A decisão foi selada em reunião com o senador Flávio Bolsonaro, o deputado federal e presidente estadual da sigla Altineu Côrtes e o governador Cláudio Castro. Ruas e Lisboa foram chamados às pressas para a capital federal, onde a aliança foi sacramentada.
Castro abre mão do governo para disputar o Senado
O governador Cláudio Castro confirmou que concorrerá a uma vaga no Senado. Para isso, terá de renunciar até abril, abrindo espaço para que a Alerj escolha, de forma indireta, um governador-tampão que conduzirá o estado até dezembro.
Entre os nomes cogitados para a transição estão o secretário da Casa Civil, Nicola Miccione, apoiado por Castro, e o próprio Ruas, preferido pelo grupo de Flávio Bolsonaro e Altineu Côrtes, que defendem sua chegada ao Palácio Guanabara já com a máquina estadual em mãos.
Márcio Canella completa a chapa
A segunda vaga ao Senado ficará com o prefeito de Belford Roxo, Márcio Canella, filiado ao União Brasil. A escolha foi resultado de articulações que envolveram o presidente nacional da legenda, Antonio Rueda, e o dirigente estadual do PP, Dr. Luizinho**.
Com isso, o PL consolida uma frente de partidos de direita e centro-direita, ampliando o palanque bolsonarista no Rio e fortalecendo a estratégia nacional.
Lisboa, peça-chave na disputa
Antes de fechar com o PL, Rogério Lisboa era cotado para ser vice na chapa do prefeito do Rio, Eduardo Paes.
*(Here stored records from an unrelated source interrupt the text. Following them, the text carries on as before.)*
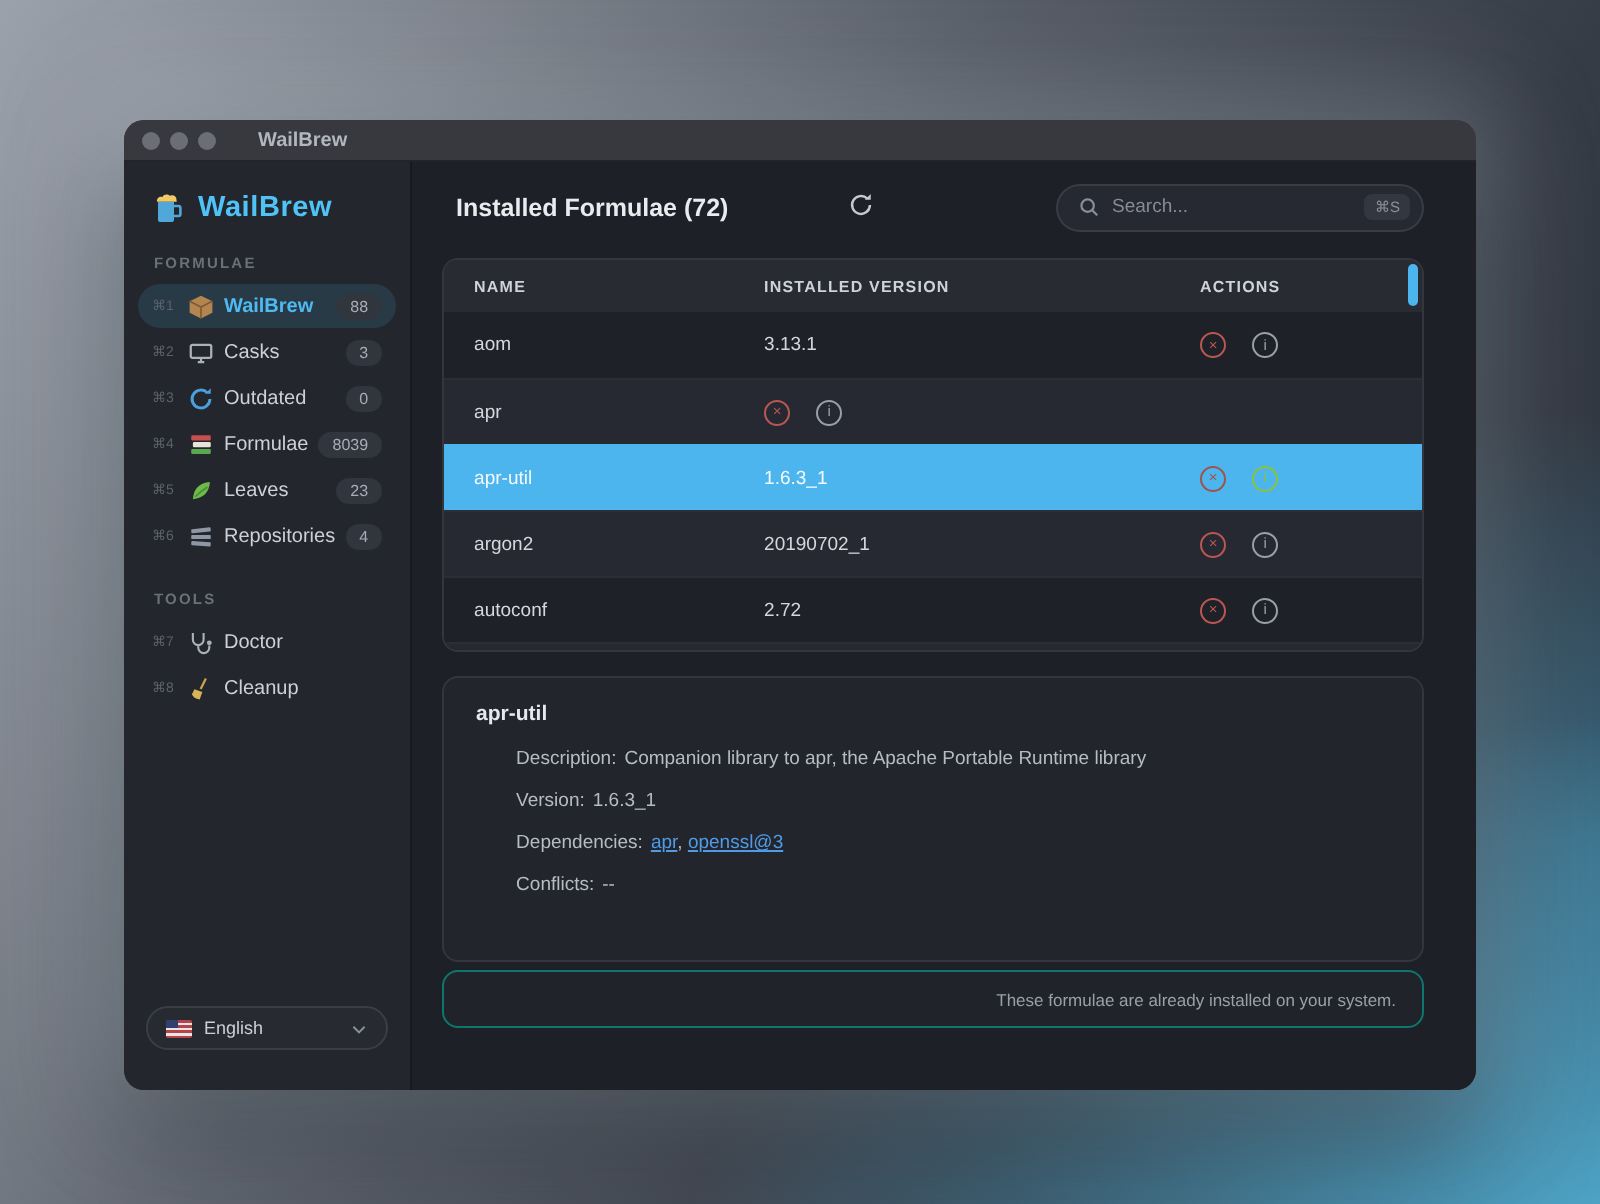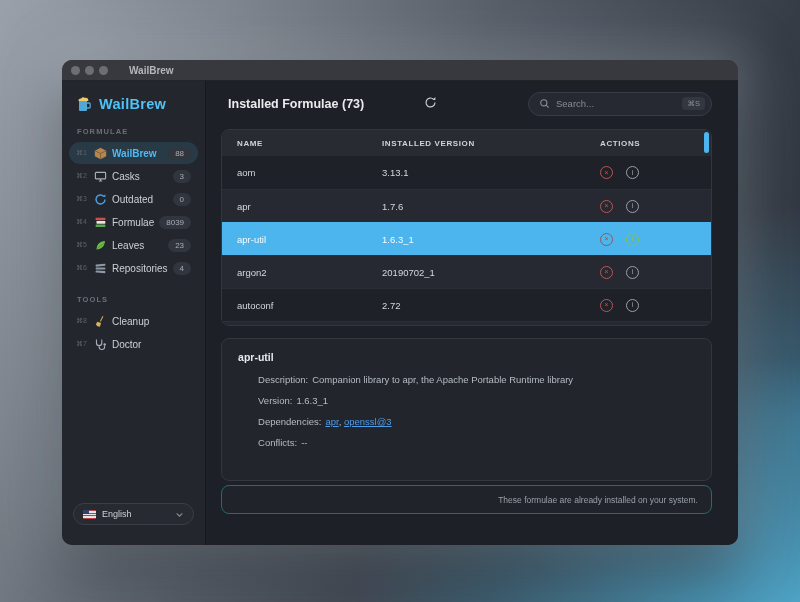--- a/index.html
+++ b/index.html
@@ -219,7 +219,7 @@
     <div class="main">
 
       <div class="mheader">
-        <span class="mtitle">Installed Formulae (73)</span>
+        <span class="mtitle">Installed Formulae (72)</span>
         <button class="refresh-btn">
           <span><svg width="13" height="13" viewBox="0 0 16 16">
                 <path d="M13.5 8A5.5 5.5 0 1 1 11.9 4.1" fill="none" stroke="#c6cad0" stroke-width="1.5"></path>

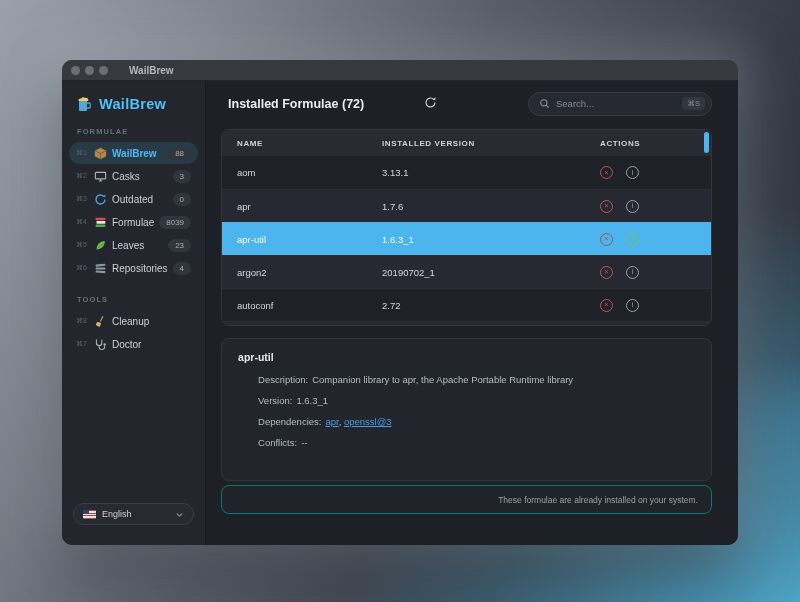--- a/index.html
+++ b/index.html
@@ -256,7 +256,6 @@
 
         <div class="trow alt">
           <span class="tcell">apr</span>
-          <span class="tcell">1.7.6</span>
           <span class="acts">
               <span class="cicon x">×</span>
               <span class="cicon info">i</span>

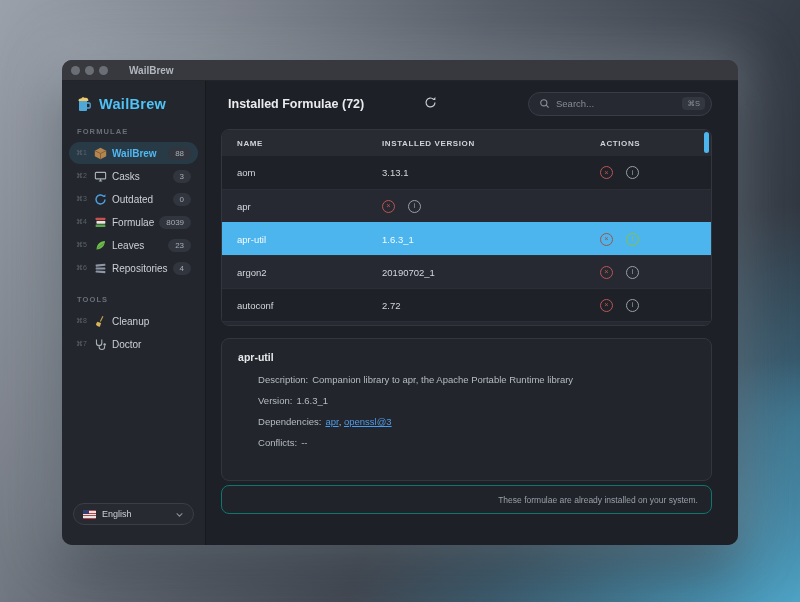--- a/index.html
+++ b/index.html
@@ -184,17 +184,6 @@
       <div class="sec-label">TOOLS</div>
 
       <div class="side-item">
-        <span class="sc">⌘8</span>
-        <span class="sicon">
-            <svg width="13" height="13" viewBox="0 0 16 16">
-              <path d="M11 1.5L7.8 8" stroke="#c9a24e" stroke-width="1.4"></path>
-              <path d="M4 8.2l4.8 1.6L7.2 14.5c-2.6-.3-4.2-1.6-4.8-3.2z" fill="#d8b35a"></path>
-            </svg>
-          </span>
-        <span class="slabel">Cleanup</span>
-      </div>
-
-      <div class="side-item">
         <span class="sc">⌘7</span>
         <span class="sicon">
             <svg width="13" height="13" viewBox="0 0 16 16" fill="none" stroke="#aab1b9" stroke-width="1.3">
@@ -203,6 +192,17 @@
             </svg>
           </span>
         <span class="slabel">Doctor</span>
+      </div>
+
+      <div class="side-item">
+        <span class="sc">⌘8</span>
+        <span class="sicon">
+            <svg width="13" height="13" viewBox="0 0 16 16">
+              <path d="M11 1.5L7.8 8" stroke="#c9a24e" stroke-width="1.4"></path>
+              <path d="M4 8.2l4.8 1.6L7.2 14.5c-2.6-.3-4.2-1.6-4.8-3.2z" fill="#d8b35a"></path>
+            </svg>
+          </span>
+        <span class="slabel">Cleanup</span>
       </div>
 
       <div class="lang">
A dificuldade de Paes em garantir o apoio do PP levou-o a se alinhar ao MDB, que indicou Jane Reis como vice. O movimento acelerou as articulações do PL e resultou na definição anunciada nesta terça-feira.
Impacto político
A decisão do PL não apenas define os rumos da eleição estadual, mas também abre uma disputa intensa pelo comando temporário do Rio. A escolha do governador-tampão será um teste de força entre Castro e o núcleo bolsonarista, com reflexos diretos na campanha de Ruas.